→ TASK REQUIREMENTS: Taking the line with "[399,552,485,569] [31,596,148,613] 않았습니다." as the first and the line with "[31,630,564,648] [31,658,116,675] [31,686,220,703]" as the last, set down exactly every line in that range from the entries below, and no more.

[PROVIDED DATA — start]

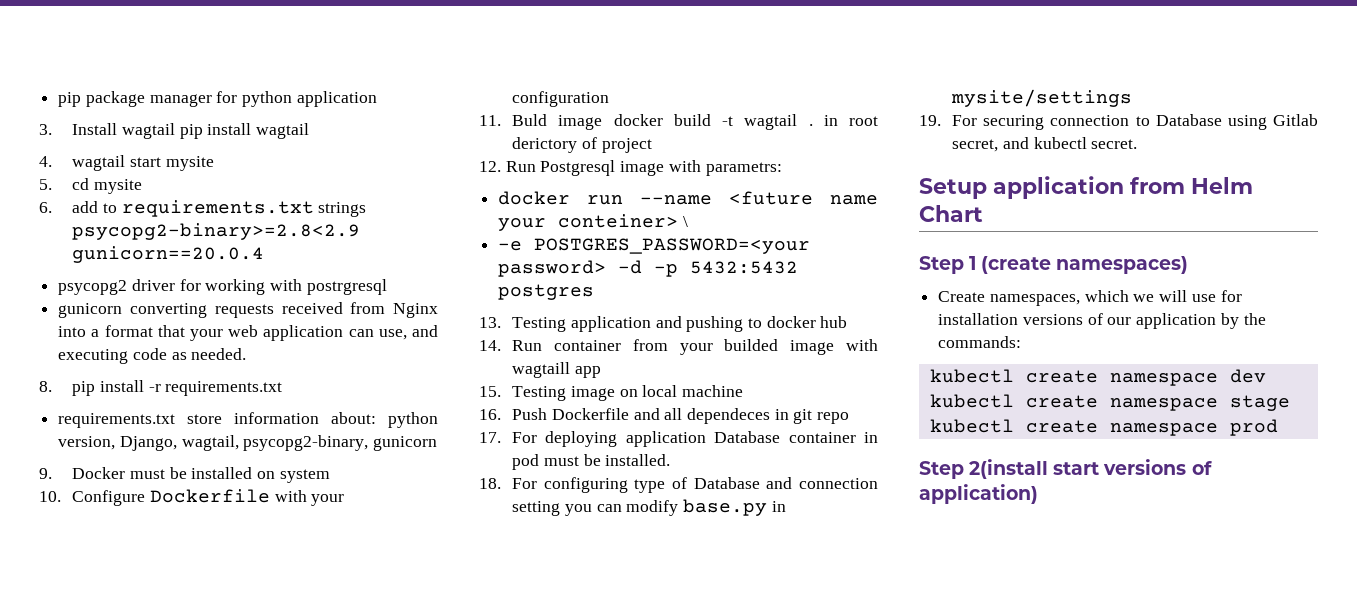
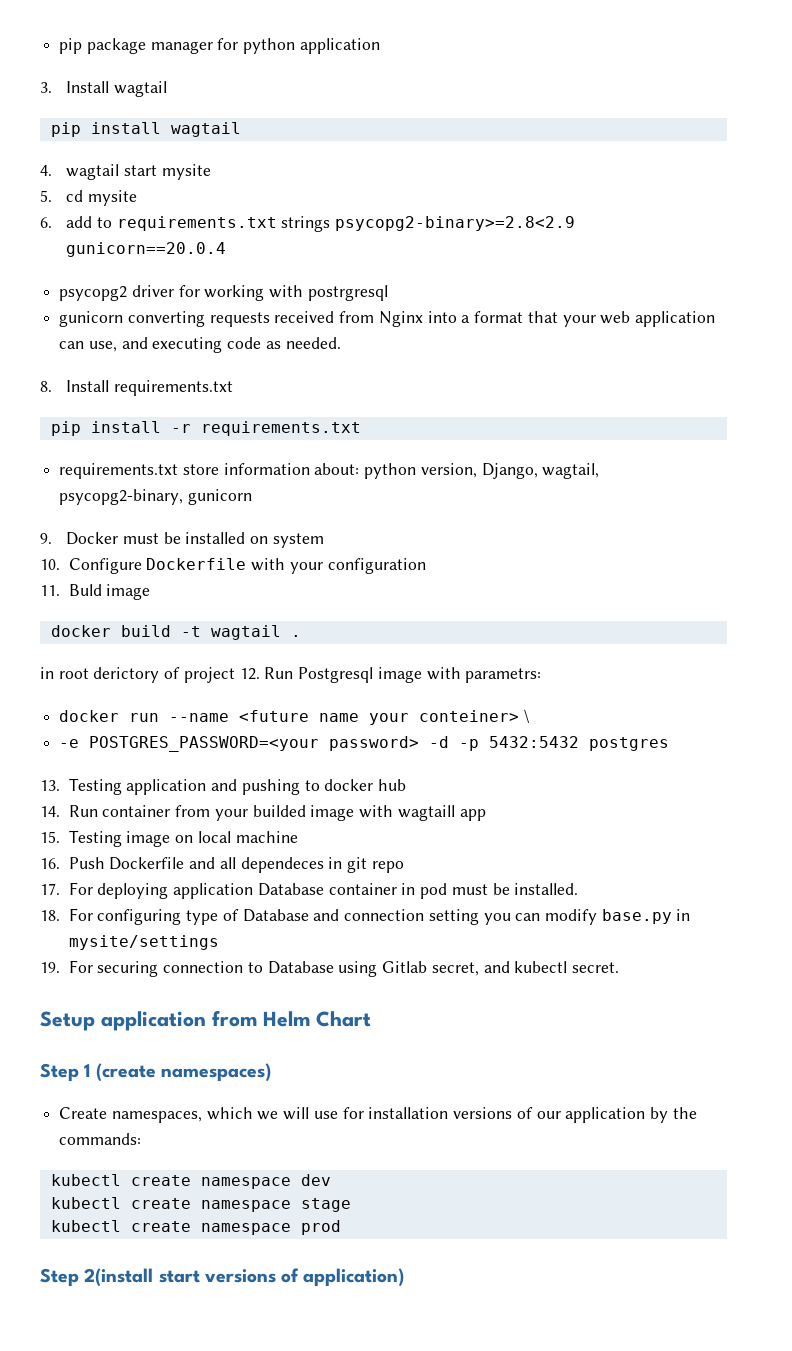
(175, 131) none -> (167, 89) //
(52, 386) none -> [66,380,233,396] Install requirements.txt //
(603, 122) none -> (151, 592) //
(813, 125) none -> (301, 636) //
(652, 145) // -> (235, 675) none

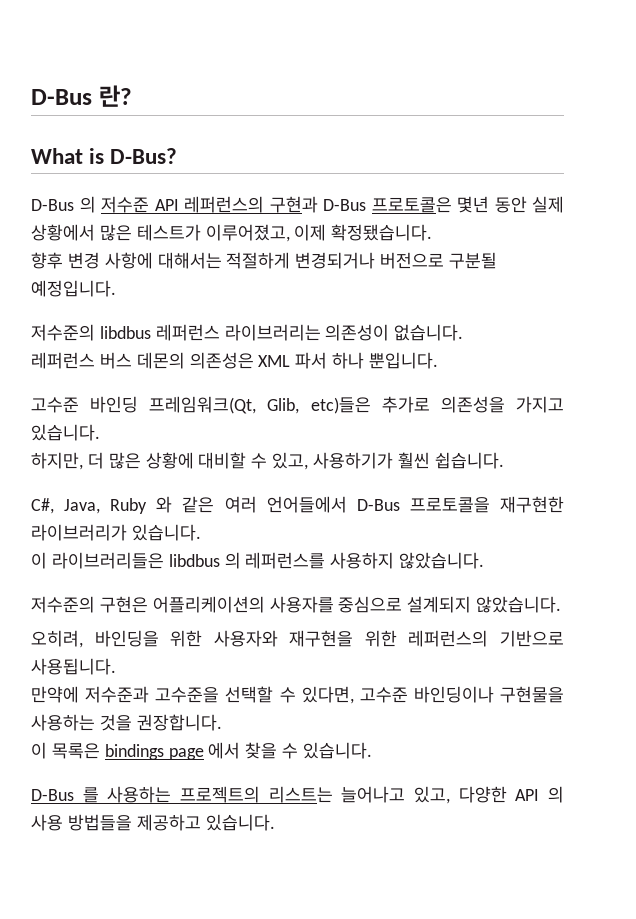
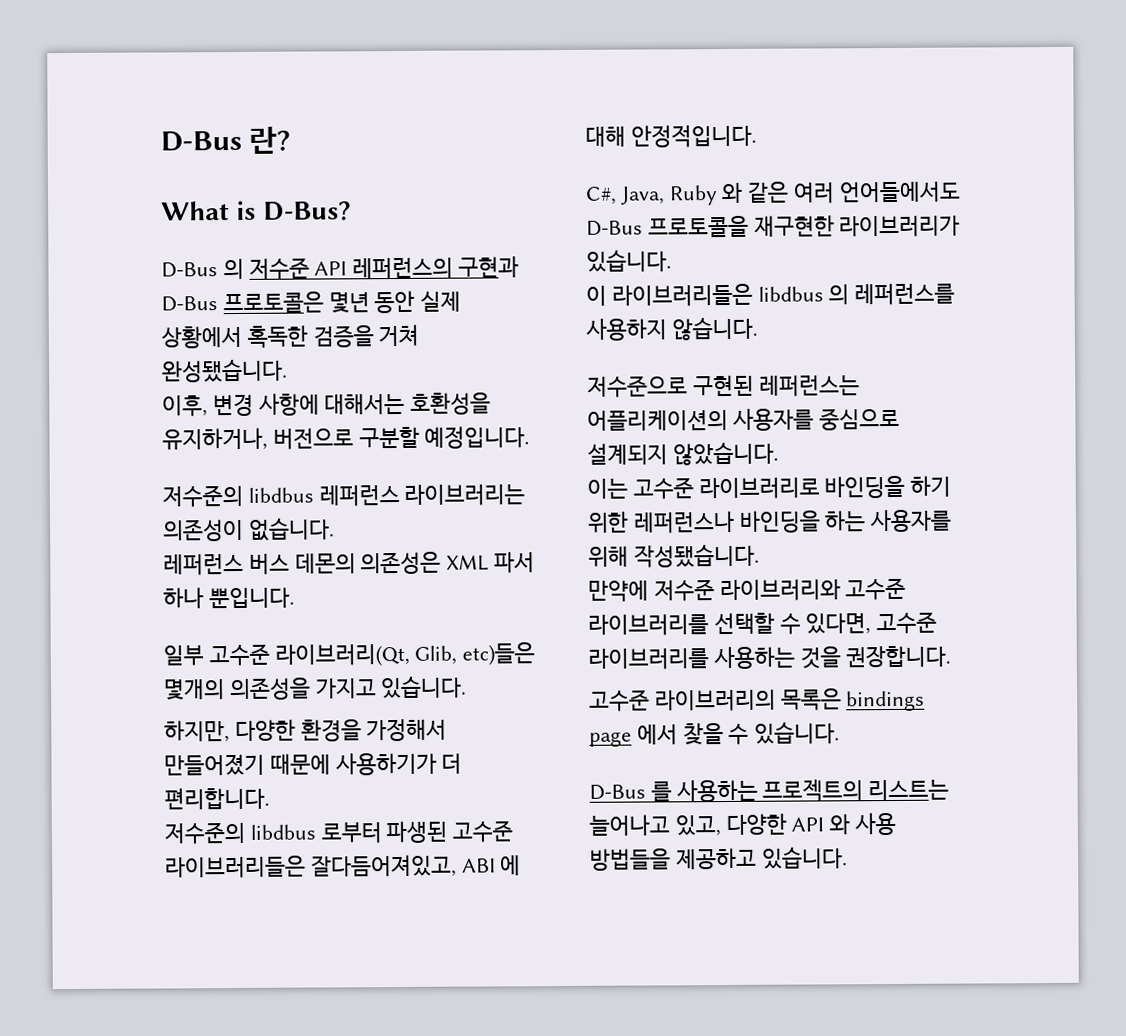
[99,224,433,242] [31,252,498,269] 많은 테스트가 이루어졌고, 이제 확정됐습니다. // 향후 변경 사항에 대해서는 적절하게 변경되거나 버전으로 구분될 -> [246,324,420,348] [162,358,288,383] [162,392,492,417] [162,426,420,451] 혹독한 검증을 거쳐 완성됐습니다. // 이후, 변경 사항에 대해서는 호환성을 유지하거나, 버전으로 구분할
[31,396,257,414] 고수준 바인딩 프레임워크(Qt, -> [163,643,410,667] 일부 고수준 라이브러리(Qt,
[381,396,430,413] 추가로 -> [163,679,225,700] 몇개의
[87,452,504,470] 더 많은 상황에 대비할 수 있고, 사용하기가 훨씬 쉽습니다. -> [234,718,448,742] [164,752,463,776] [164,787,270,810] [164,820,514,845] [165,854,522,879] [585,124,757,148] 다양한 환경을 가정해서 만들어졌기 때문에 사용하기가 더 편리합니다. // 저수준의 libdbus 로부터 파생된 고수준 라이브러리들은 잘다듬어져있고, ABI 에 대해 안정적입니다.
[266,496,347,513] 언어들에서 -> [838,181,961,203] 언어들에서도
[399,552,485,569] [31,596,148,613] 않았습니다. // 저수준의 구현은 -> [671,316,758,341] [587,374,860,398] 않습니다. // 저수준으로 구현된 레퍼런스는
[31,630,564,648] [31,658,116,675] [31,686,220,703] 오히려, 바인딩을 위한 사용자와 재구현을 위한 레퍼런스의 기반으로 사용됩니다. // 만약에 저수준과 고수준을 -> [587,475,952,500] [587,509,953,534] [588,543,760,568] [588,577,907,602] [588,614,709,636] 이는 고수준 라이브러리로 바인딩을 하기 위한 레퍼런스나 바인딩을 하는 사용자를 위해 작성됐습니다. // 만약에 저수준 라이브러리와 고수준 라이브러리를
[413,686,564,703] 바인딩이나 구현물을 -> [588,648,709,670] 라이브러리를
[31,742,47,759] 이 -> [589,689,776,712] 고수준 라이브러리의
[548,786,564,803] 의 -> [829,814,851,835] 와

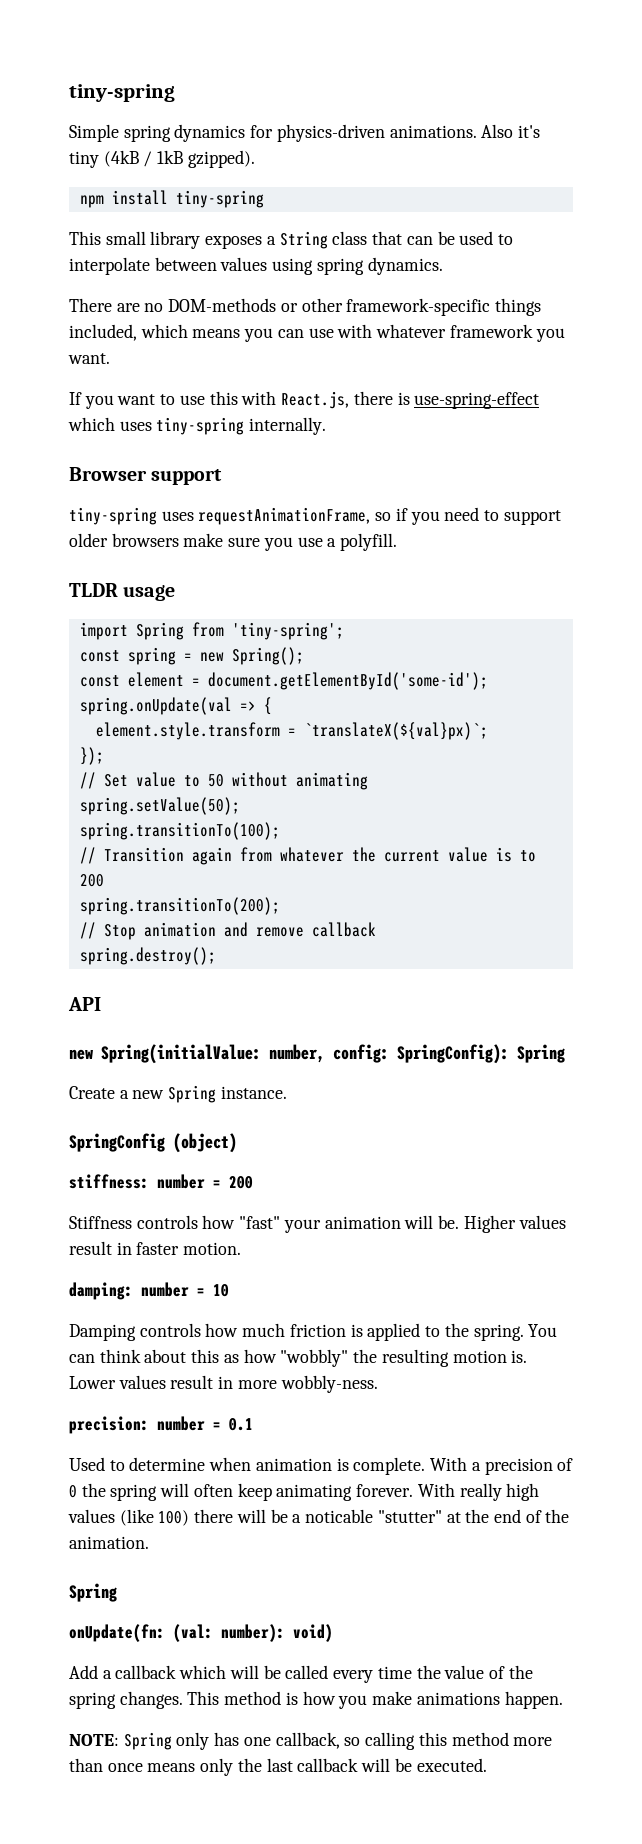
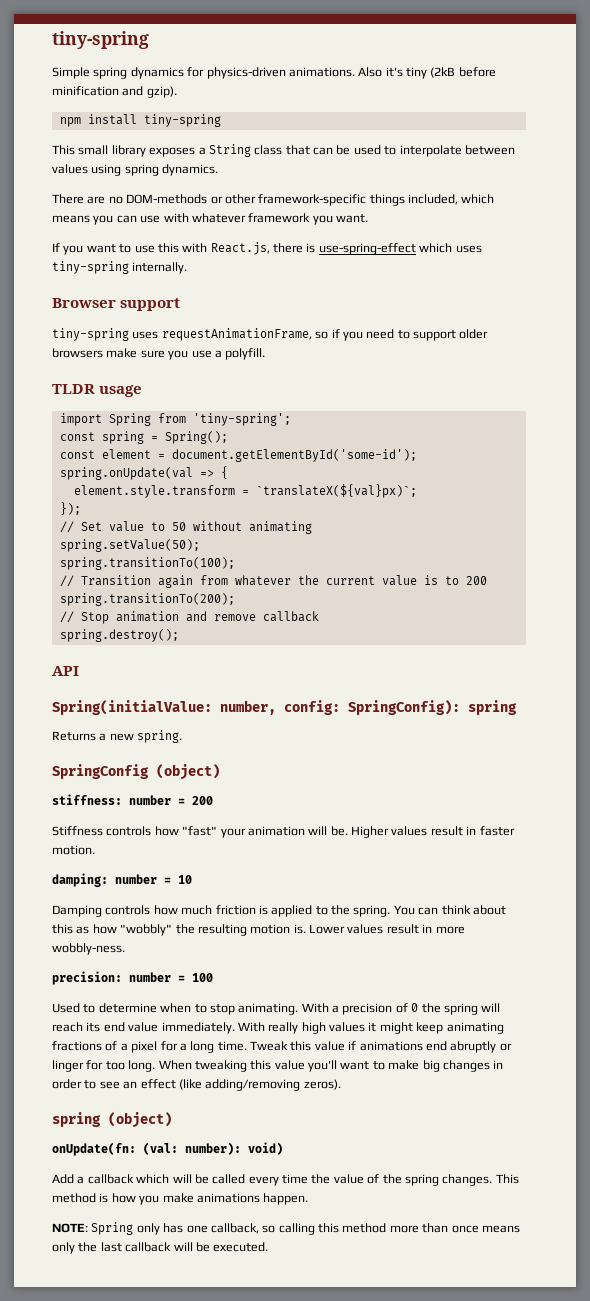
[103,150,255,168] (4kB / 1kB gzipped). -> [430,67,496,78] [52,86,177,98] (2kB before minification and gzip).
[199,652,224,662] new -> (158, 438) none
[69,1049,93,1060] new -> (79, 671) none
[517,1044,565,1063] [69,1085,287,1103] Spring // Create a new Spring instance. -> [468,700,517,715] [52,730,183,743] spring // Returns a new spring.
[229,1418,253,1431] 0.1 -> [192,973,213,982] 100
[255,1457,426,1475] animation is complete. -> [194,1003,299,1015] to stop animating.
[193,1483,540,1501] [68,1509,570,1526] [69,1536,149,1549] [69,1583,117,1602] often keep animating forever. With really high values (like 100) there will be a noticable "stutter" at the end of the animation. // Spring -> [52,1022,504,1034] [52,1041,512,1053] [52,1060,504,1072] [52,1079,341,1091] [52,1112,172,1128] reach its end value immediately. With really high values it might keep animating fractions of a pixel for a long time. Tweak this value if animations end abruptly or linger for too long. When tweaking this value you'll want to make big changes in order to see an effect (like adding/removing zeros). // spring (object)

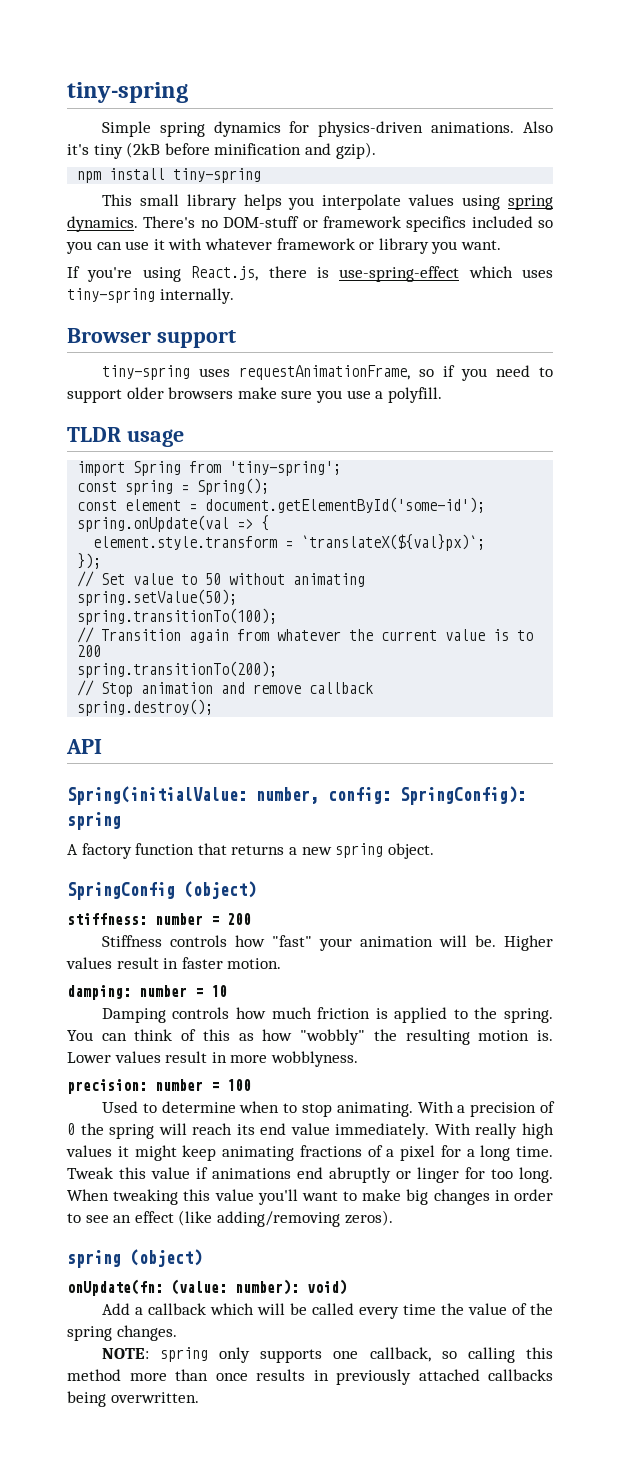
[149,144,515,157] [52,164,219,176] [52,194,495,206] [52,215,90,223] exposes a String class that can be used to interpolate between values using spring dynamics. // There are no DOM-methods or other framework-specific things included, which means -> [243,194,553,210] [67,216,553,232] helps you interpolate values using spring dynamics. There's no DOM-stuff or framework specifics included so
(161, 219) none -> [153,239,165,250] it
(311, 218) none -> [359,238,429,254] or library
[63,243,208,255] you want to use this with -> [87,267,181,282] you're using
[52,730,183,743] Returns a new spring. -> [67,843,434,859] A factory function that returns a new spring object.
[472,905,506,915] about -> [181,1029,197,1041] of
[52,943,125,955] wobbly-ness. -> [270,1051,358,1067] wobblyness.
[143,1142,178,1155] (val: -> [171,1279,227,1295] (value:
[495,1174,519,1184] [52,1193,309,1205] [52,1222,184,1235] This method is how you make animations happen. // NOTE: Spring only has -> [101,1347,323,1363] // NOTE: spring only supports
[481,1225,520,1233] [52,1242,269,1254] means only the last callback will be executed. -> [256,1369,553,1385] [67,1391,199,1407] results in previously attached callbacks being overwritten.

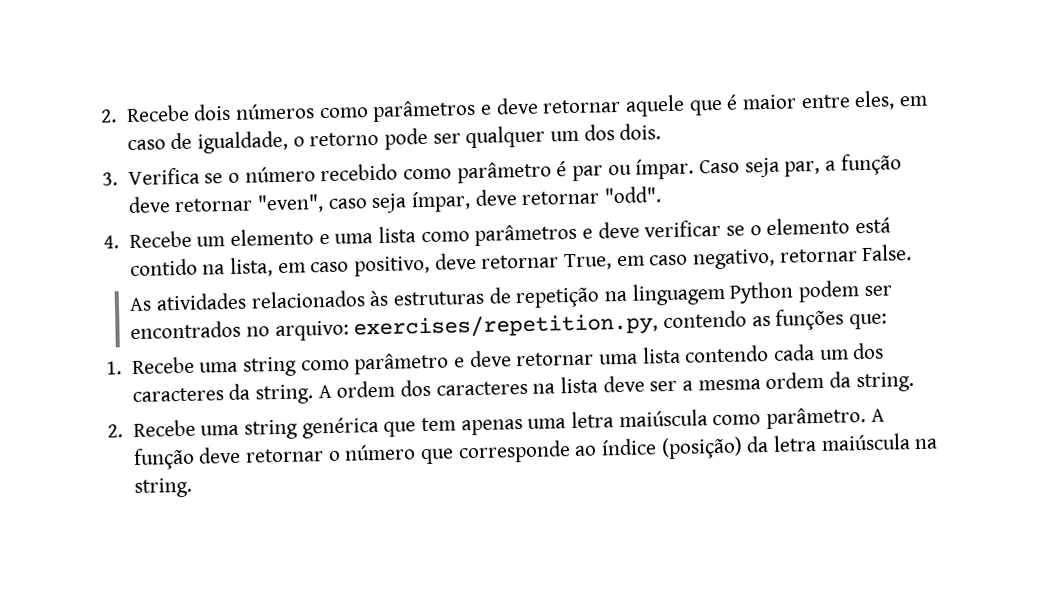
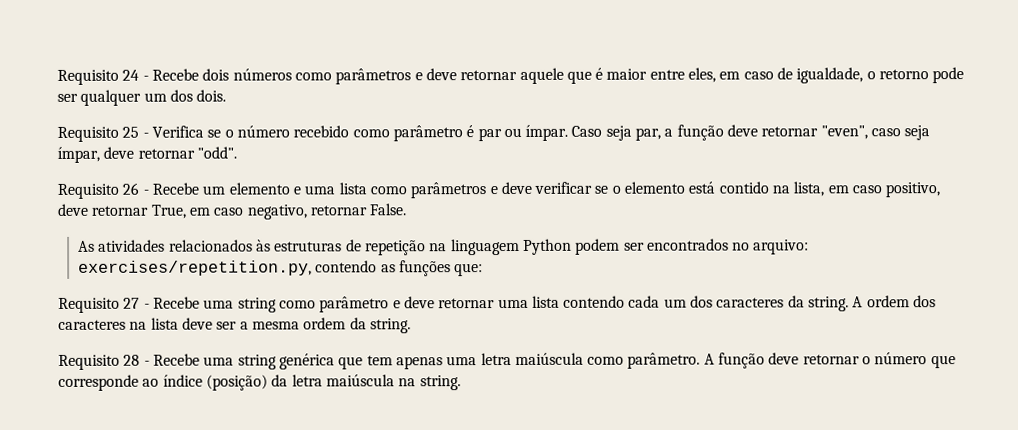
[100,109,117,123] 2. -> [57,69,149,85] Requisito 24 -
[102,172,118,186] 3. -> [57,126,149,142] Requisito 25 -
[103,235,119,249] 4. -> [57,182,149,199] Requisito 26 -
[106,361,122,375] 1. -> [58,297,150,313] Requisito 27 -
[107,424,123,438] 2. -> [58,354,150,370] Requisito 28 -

[PROVIDED DATA — finish]

→ REPLY TO THE EXERCISE:
[399,552,485,569] [31,596,148,613] 않았습니다. // 저수준의 구현은 -> [671,316,758,341] [587,374,860,398] 않습니다. // 저수준으로 구현된 레퍼런스는
[31,630,564,648] [31,658,116,675] [31,686,220,703] 오히려, 바인딩을 위한 사용자와 재구현을 위한 레퍼런스의 기반으로 사용됩니다. // 만약에 저수준과 고수준을 -> [587,475,952,500] [587,509,953,534] [588,543,760,568] [588,577,907,602] [588,614,709,636] 이는 고수준 라이브러리로 바인딩을 하기 위한 레퍼런스나 바인딩을 하는 사용자를 위해 작성됐습니다. // 만약에 저수준 라이브러리와 고수준 라이브러리를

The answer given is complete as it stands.